WHAT IS REQUIRED: Below are lines of data, and only some are wanted. Please repeat exactly those from the line that has "[113,957,204,974] download ->" through the line that has "[113,991,441,1007] The trained".

RECORDS PROVIDED:
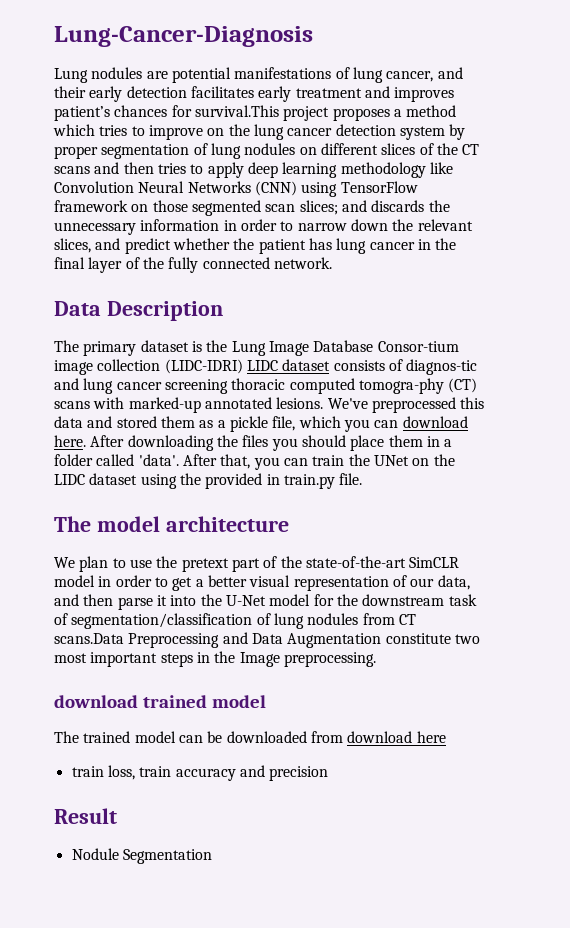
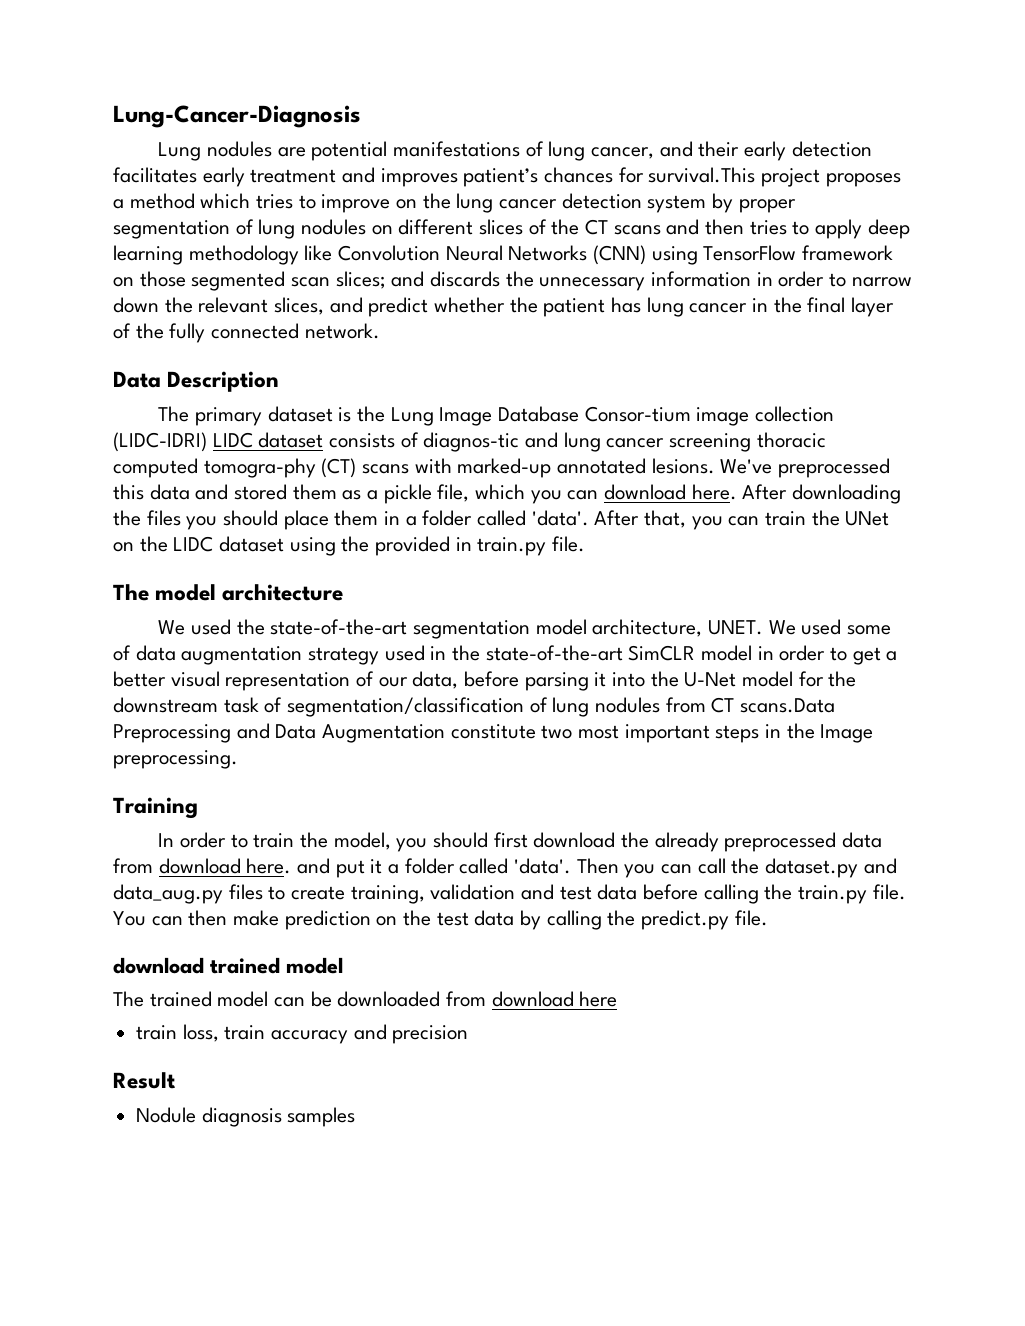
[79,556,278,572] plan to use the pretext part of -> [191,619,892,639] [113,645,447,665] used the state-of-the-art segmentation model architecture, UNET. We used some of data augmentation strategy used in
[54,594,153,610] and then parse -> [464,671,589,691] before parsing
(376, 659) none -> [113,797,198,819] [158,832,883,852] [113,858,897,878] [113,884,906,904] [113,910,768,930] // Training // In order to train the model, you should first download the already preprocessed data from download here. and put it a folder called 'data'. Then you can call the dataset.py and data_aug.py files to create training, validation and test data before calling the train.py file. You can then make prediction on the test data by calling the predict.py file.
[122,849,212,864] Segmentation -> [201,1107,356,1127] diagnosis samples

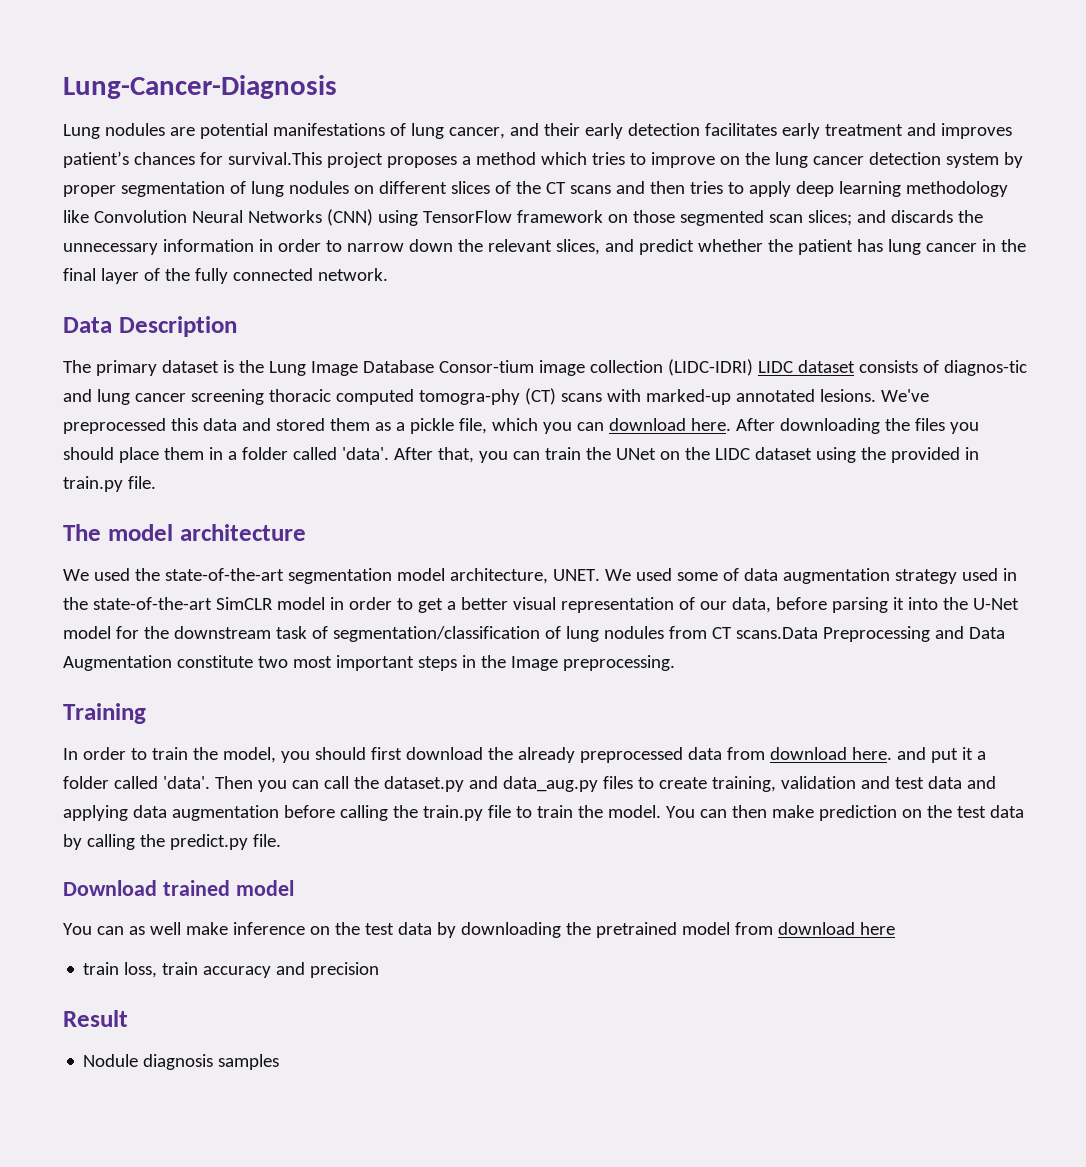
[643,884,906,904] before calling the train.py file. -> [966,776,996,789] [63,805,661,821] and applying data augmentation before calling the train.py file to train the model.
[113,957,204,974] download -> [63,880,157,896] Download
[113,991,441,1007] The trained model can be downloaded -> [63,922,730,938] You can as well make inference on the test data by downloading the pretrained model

--

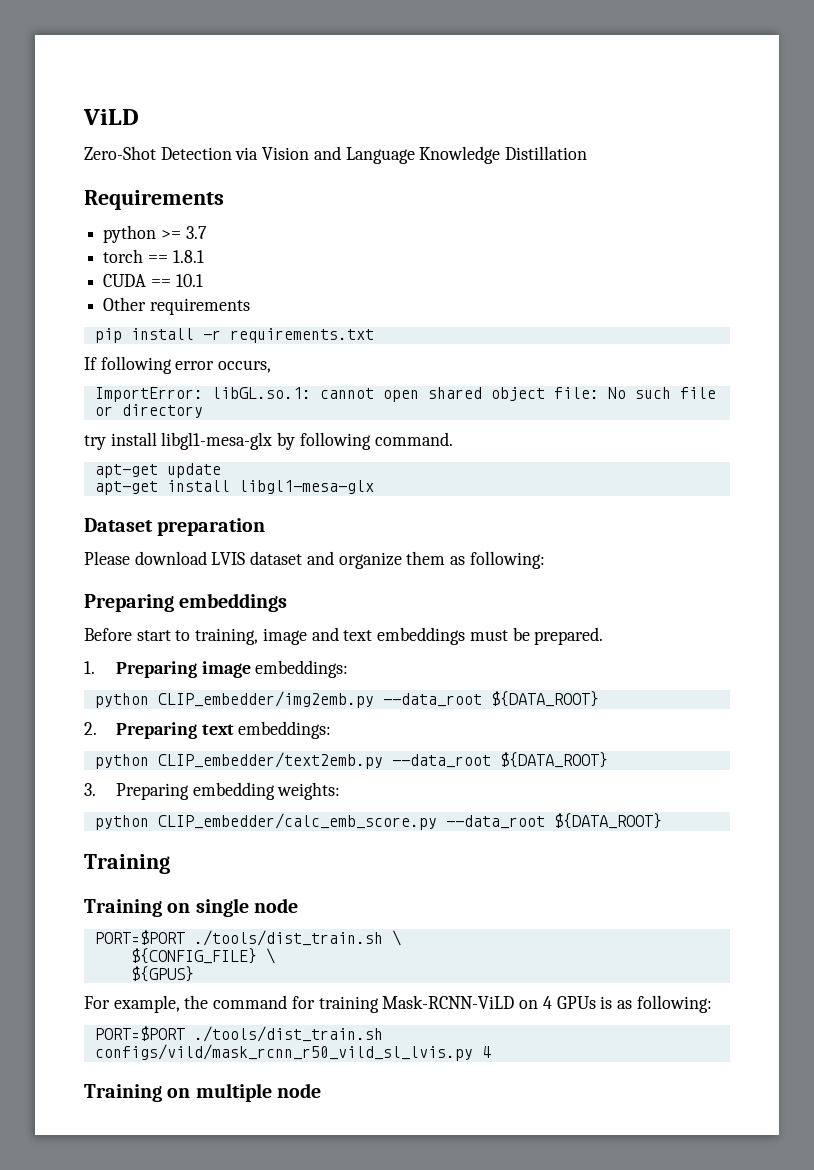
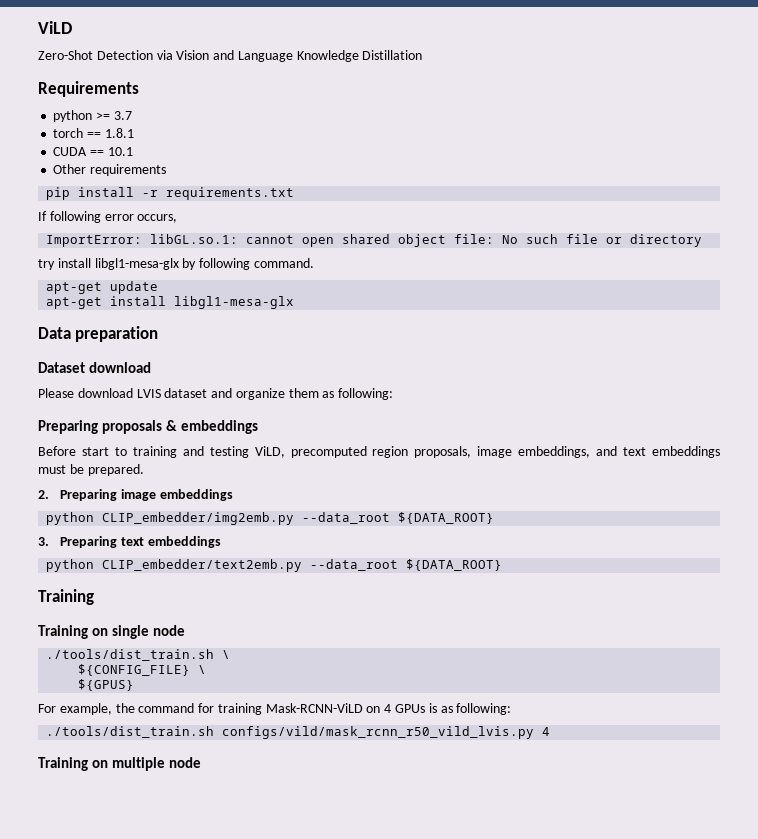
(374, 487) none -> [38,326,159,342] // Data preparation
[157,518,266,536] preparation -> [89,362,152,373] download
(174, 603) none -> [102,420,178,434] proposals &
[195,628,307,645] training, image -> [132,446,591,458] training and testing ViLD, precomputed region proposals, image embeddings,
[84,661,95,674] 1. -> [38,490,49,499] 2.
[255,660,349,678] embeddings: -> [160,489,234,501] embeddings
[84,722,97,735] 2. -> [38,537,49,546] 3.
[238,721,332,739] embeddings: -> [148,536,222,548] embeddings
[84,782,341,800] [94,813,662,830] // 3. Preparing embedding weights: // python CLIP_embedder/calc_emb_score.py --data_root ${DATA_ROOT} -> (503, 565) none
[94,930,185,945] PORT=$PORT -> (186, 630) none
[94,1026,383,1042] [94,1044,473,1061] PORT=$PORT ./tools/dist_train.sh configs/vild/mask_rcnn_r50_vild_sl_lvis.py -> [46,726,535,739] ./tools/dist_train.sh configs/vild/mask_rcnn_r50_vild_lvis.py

---

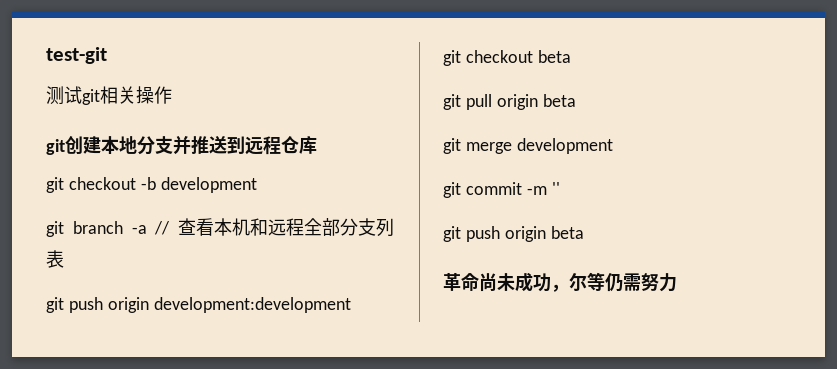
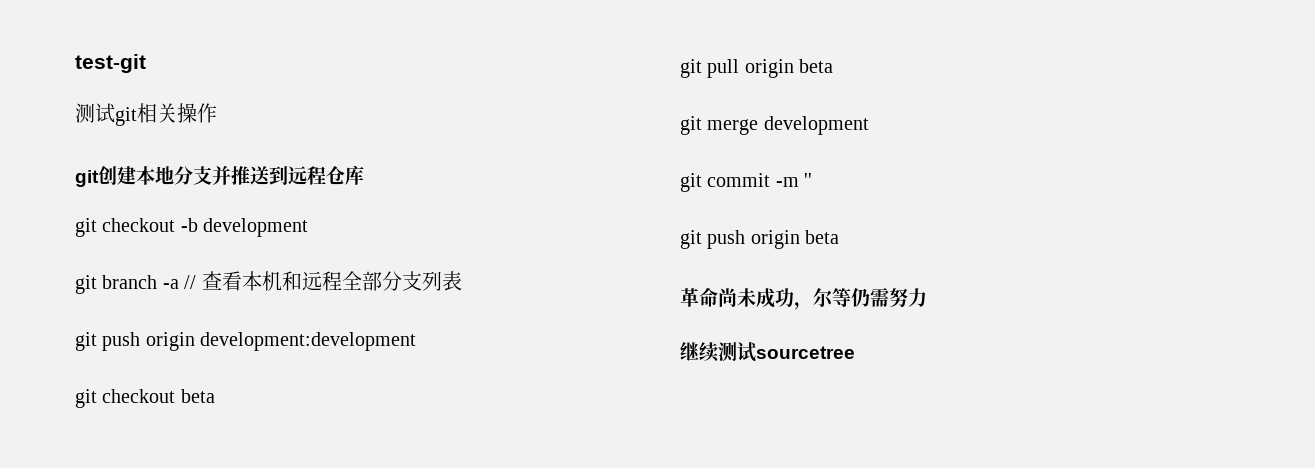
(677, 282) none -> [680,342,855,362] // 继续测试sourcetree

RESULT OF THE TASK:
[113,957,204,974] download -> [63,880,157,896] Download
[113,991,441,1007] The trained model can be downloaded -> [63,922,730,938] You can as well make inference on the test data by downloading the pretrained model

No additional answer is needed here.